R/rgcca_predict.R

Defines functions core_prediction reformat_projection rgcca_predict

Documented in rgcca_predict

#' Make predictions using RGCCA
#'
#' This function aims to make predictions combining a fitted RGCCA object
#' and a prediction model for classification or regression.
#'
#' @inheritParams rgcca_transform
#' @param blocks_test A list of test blocks from which we aim to predict the
#' associated response block. If the test response block is present among
#' blocks_test, metrics are computed by comparing the predictions and the
#' true values.
#' @param prediction_model A string giving the model used for prediction.
#' Please see caret::modelLookup() for a list of the available models.
#' @param metric A string indicating the metric of interest.
#' It should be one of the following scores:
#'
#' For classification: "Accuracy", "Kappa", "F1", "Sensitivity", "Specificity",
#' "Pos_Pred_Value", "Neg_Pred_Value", "Precision", "Recall", "Detection_Rate",
#' "Balanced_Accuracy".
#'
#' For regression: "RMSE", "MAE".
#' @param ... Additional parameters to be passed to prediction_model.
#' @return A list containing the following elements:
#' @return \item{score}{The score obtained on the testing block.
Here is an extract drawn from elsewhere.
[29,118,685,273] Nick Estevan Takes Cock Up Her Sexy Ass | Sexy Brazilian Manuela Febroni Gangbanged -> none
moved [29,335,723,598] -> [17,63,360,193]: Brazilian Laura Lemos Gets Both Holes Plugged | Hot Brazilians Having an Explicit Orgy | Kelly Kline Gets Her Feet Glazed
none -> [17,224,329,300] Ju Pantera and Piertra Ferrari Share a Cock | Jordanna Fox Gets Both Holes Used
NA if the test
#' block is missing.}
#' @return \item{model}{A list of the models trained using caret to make the
#' predictions and compute the scores.}
#' @return \item{metric}{A list of data.frames containing the scores obtained
#' on the training and testing sets.}
#' @return \item{confusion}{A list containing NA for regression tasks.
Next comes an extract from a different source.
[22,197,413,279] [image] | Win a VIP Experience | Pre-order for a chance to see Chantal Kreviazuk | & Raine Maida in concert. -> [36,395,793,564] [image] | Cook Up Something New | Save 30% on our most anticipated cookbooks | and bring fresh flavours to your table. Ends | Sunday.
#' Otherwise, the confusion summary produced by caret for train and test.}
#' @return \item{projection}{A list of matrices containing the projections
#' of the test blocks using the canonical components from the fitted RGCCA
#' object. The response block is not projected.}
#' @return \item{prediction}{A list of data.frames with the predictions
#' of the test and train response blocks.}
#' @examples
#' data("Russett")
#' blocks <- list(
#'   agriculture = Russett[, 1:3],
#'   industry = Russett[, 4:5],
#'   politic = Russett[, 6:8]
#' )
#' X_train <- lapply(blocks, function(x) x[seq(1, 30), ])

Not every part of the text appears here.